• **Exercise aim**
Copy each entry verbatim, excluding its images.

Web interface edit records
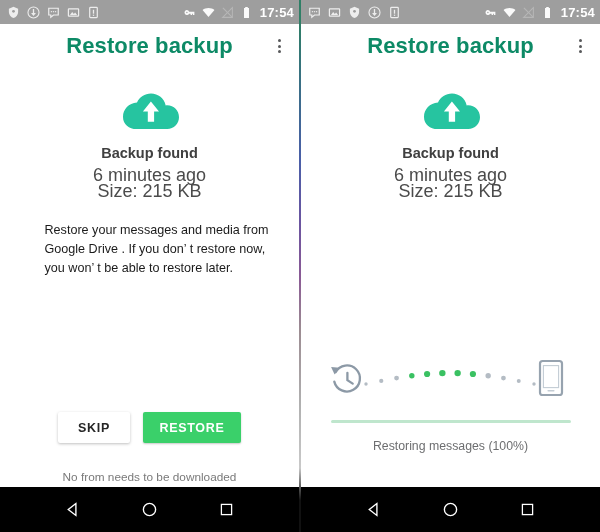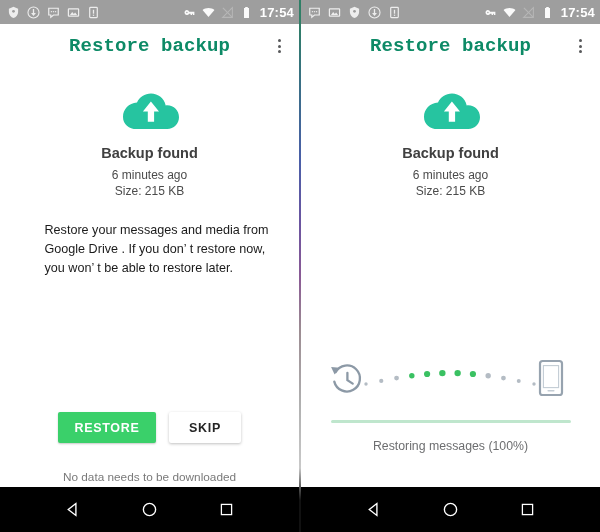--- a/index.html
+++ b/index.html
@@ -69,24 +69,23 @@
     height: 44px;
     flex: 0 0 44px;
     background: #ffffff;
     display: flex;
     align-items: center;
     justify-content: center;
     position: relative;
   }
   .appbar-title {
     color: #0d8a66;
-    font-size: 19px;
+    font-size: 22px;
     font-weight: bold;
     letter-spacing: .1px;
-    font-family: Liberation Mono, monospace;
   }
   .overflow {
     position: absolute;
     right: 14px;
     top: 50%;
     transform: translateY(-50%);
     display: flex;
     flex-direction: column;
     gap: 2.5px;
     padding: 4px;
@@ -120,21 +119,21 @@
 
   .backup-found {
     margin-top: 16px;
     color: #404040;
     font-size: 14.5px;
     font-weight: bold;
   }
   .meta {
     margin-top: 6px;
     color: #4b4b4b;
-    font-size: 12px;
+    font-size: 18px;
     line-height: 16px;
     text-align: center;
   }
 
   .body-text {
     margin-top: 22px;
     width: 238px;
     color: #1b1b1b;
     font-size: 12.6px;
     line-height: 19px;
@@ -310,25 +309,25 @@
         </svg>
       </div>
       <div class="backup-found">Backup found</div>
       <div class="meta">
         <div>6 minutes ago</div>
         <div>Size: 215 KB</div>
       </div>
       <div class="body-text">Restore your messages and media from Google Drive . If you don’ t restore now, you won’ t be able to restore later.</div>
 
       <div class="btn-row">
+        <div class="btn btn-secondary">SKIP</div>
         <div class="btn btn-primary">RESTORE</div>
-        <div class="btn btn-secondary">SKIP</div>
-      </div>
-
-      <div class="footnote">No data needs to be downloaded</div>
+      </div>
+
+      <div class="footnote">No from needs to be downloaded</div>
     </div>
 
     <div class="navbar">
       <div class="nav-btn">
         <svg width="17" height="17" viewBox="0 0 20 20">
             <path fill="none" stroke="#ffffff" stroke-width="1.6" d="M14 3 5 10l9 7z"></path>
           </svg>
       </div>
       <div class="nav-btn">
         <svg width="17" height="17" viewBox="0 0 20 20">

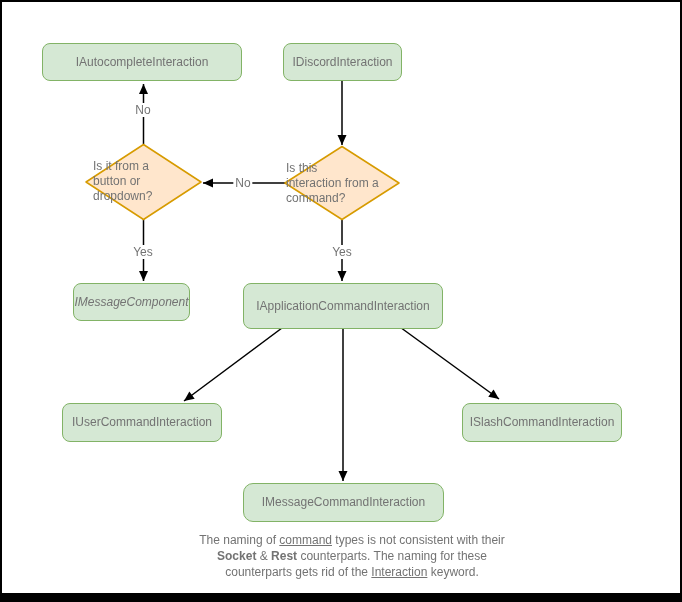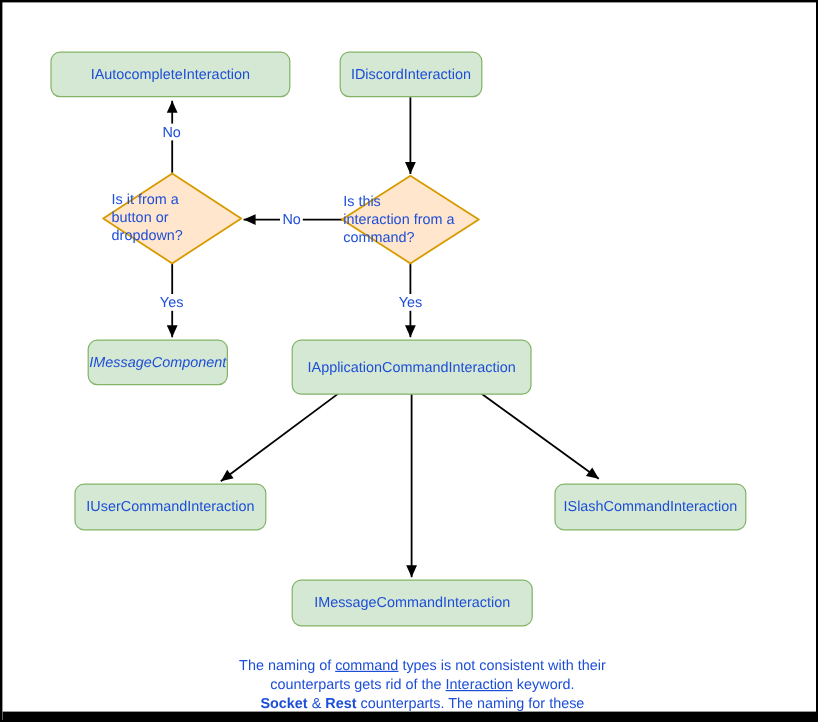--- a/index.html
+++ b/index.html
@@ -4,21 +4,21 @@
 <style>
   html, body { margin: 0; padding: 0; background: #fff; }
   .canvas {
     position: relative;
     width: 682px;
     height: 602px;
     box-sizing: border-box;
     background: #ffffff;
     border: 2px solid #000000;
     font-family: "Liberation Sans", sans-serif;
-    color: #1d4ed8;
+    color: #737373;
     overflow: hidden;
   }
   .bottom-bar {
     position: absolute;
     left: 0; right: 0; bottom: 0;
     height: 7px;
     background: #000000;
   }
   svg.layer {
     position: absolute;
@@ -101,39 +101,39 @@
   <div class="node" style="left:281px; top:41px; width:119px; height:38px;">IDiscordInteraction</div>
 
   <div class="node" style="left:71px; top:281px; width:117px; height:38px;font-style:italic;">IMessageComponent</div>
 
   <div class="node" style="left:241px; top:281px; width:200px; height:46px;">IApplicationCommandInteraction</div>
 
   <div class="node" style="left:60px; top:401px; width:160px; height:39px;">IUserCommandInteraction</div>
 
   <div class="node" style="left:460px; top:401px; width:160px; height:39px;">ISlashCommandInteraction</div>
 
-  <div class="node" style="left:241px; top:481px; width:201px; height:39px;">IMessageCommandInteraction</div>
+  <div class="node" style="left:241px; top:481px; width:201px; height:39px;border-radius:10px;">IMessageCommandInteraction</div>
 
   <div class="dtext" style="left:91px; top:157px; width:101px;">
     <div>Is it from a</div>
     <div>button or</div>
     <div>dropdown?</div>
   </div>
 
   <div class="dtext" style="left:284px; top:159px; width:112px;">
     <div>Is this</div>
     <div>interaction from a</div>
     <div>command?</div>
   </div>
 
   <div class="elabel" style="left:141px; top:108px;">No</div>
   <div class="elabel" style="left:241px; top:181px;">No</div>
   <div class="elabel" style="left:141px; top:250px;">Yes</div>
   <div class="elabel" style="left:340px; top:250px;">Yes</div>
 
-  <div class="note" style="left:130px; top:544px; width:440px;text-align:center;">
+  <div class="note" style="left:130px; top:530px; width:440px;text-align:center;">
     <div class="note-line"><span>The naming of </span><span class="u">command</span><span> types is not consistent with their</span></div>
+    <div class="note-line"><span class="b">Socket</span><span> &amp; </span><span class="b">Rest</span><span> counterparts. The naming for these</span></div>
     <div class="note-line"><span>counterparts gets rid of the </span><span class="u">Interaction</span><span> keyword.</span></div>
-    <div class="note-line"><span class="b">Socket</span><span> &amp; </span><span class="b">Rest</span><span> counterparts. The naming for these</span></div>
   </div>
 
   <div class="bottom-bar"></div>
 </div>
 
 </body></html>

• **Exercise answer**
--- a/index.html
+++ b/index.html
@@ -69,24 +69,23 @@
     height: 44px;
     flex: 0 0 44px;
     background: #ffffff;
     display: flex;
     align-items: center;
     justify-content: center;
     position: relative;
   }
   .appbar-title {
     color: #0d8a66;
-    font-size: 19px;
+    font-size: 22px;
     font-weight: bold;
     letter-spacing: .1px;
-    font-family: Liberation Mono, monospace;
   }
   .overflow {
     position: absolute;
     right: 14px;
     top: 50%;
     transform: translateY(-50%);
     display: flex;
     flex-direction: column;
     gap: 2.5px;
     padding: 4px;
@@ -120,21 +119,21 @@
 
   .backup-found {
     margin-top: 16px;
     color: #404040;
     font-size: 14.5px;
     font-weight: bold;
   }
   .meta {
     margin-top: 6px;
     color: #4b4b4b;
-    font-size: 12px;
+    font-size: 18px;
     line-height: 16px;
     text-align: center;
   }
 
   .body-text {
     margin-top: 22px;
     width: 238px;
     color: #1b1b1b;
     font-size: 12.6px;
     line-height: 19px;
@@ -310,25 +309,25 @@
         </svg>
       </div>
       <div class="backup-found">Backup found</div>
       <div class="meta">
         <div>6 minutes ago</div>
         <div>Size: 215 KB</div>
       </div>
       <div class="body-text">Restore your messages and media from Google Drive . If you don’ t restore now, you won’ t be able to restore later.</div>
 
       <div class="btn-row">
+        <div class="btn btn-secondary">SKIP</div>
         <div class="btn btn-primary">RESTORE</div>
-        <div class="btn btn-secondary">SKIP</div>
-      </div>
-
-      <div class="footnote">No data needs to be downloaded</div>
+      </div>
+
+      <div class="footnote">No from needs to be downloaded</div>
     </div>
 
     <div class="navbar">
       <div class="nav-btn">
         <svg width="17" height="17" viewBox="0 0 20 20">
             <path fill="none" stroke="#ffffff" stroke-width="1.6" d="M14 3 5 10l9 7z"></path>
           </svg>
       </div>
       <div class="nav-btn">
         <svg width="17" height="17" viewBox="0 0 20 20">

--- a/index.html
+++ b/index.html
@@ -4,21 +4,21 @@
 <style>
   html, body { margin: 0; padding: 0; background: #fff; }
   .canvas {
     position: relative;
     width: 682px;
     height: 602px;
     box-sizing: border-box;
     background: #ffffff;
     border: 2px solid #000000;
     font-family: "Liberation Sans", sans-serif;
-    color: #1d4ed8;
+    color: #737373;
     overflow: hidden;
   }
   .bottom-bar {
     position: absolute;
     left: 0; right: 0; bottom: 0;
     height: 7px;
     background: #000000;
   }
   svg.layer {
     position: absolute;
@@ -101,39 +101,39 @@
   <div class="node" style="left:281px; top:41px; width:119px; height:38px;">IDiscordInteraction</div>
 
   <div class="node" style="left:71px; top:281px; width:117px; height:38px;font-style:italic;">IMessageComponent</div>
 
   <div class="node" style="left:241px; top:281px; width:200px; height:46px;">IApplicationCommandInteraction</div>
 
   <div class="node" style="left:60px; top:401px; width:160px; height:39px;">IUserCommandInteraction</div>
 
   <div class="node" style="left:460px; top:401px; width:160px; height:39px;">ISlashCommandInteraction</div>
 
-  <div class="node" style="left:241px; top:481px; width:201px; height:39px;">IMessageCommandInteraction</div>
+  <div class="node" style="left:241px; top:481px; width:201px; height:39px;border-radius:10px;">IMessageCommandInteraction</div>
 
   <div class="dtext" style="left:91px; top:157px; width:101px;">
     <div>Is it from a</div>
     <div>button or</div>
     <div>dropdown?</div>
   </div>
 
   <div class="dtext" style="left:284px; top:159px; width:112px;">
     <div>Is this</div>
     <div>interaction from a</div>
     <div>command?</div>
   </div>
 
   <div class="elabel" style="left:141px; top:108px;">No</div>
   <div class="elabel" style="left:241px; top:181px;">No</div>
   <div class="elabel" style="left:141px; top:250px;">Yes</div>
   <div class="elabel" style="left:340px; top:250px;">Yes</div>
 
-  <div class="note" style="left:130px; top:544px; width:440px;text-align:center;">
+  <div class="note" style="left:130px; top:530px; width:440px;text-align:center;">
     <div class="note-line"><span>The naming of </span><span class="u">command</span><span> types is not consistent with their</span></div>
+    <div class="note-line"><span class="b">Socket</span><span> &amp; </span><span class="b">Rest</span><span> counterparts. The naming for these</span></div>
     <div class="note-line"><span>counterparts gets rid of the </span><span class="u">Interaction</span><span> keyword.</span></div>
-    <div class="note-line"><span class="b">Socket</span><span> &amp; </span><span class="b">Rest</span><span> counterparts. The naming for these</span></div>
   </div>
 
   <div class="bottom-bar"></div>
 </div>
 
 </body></html>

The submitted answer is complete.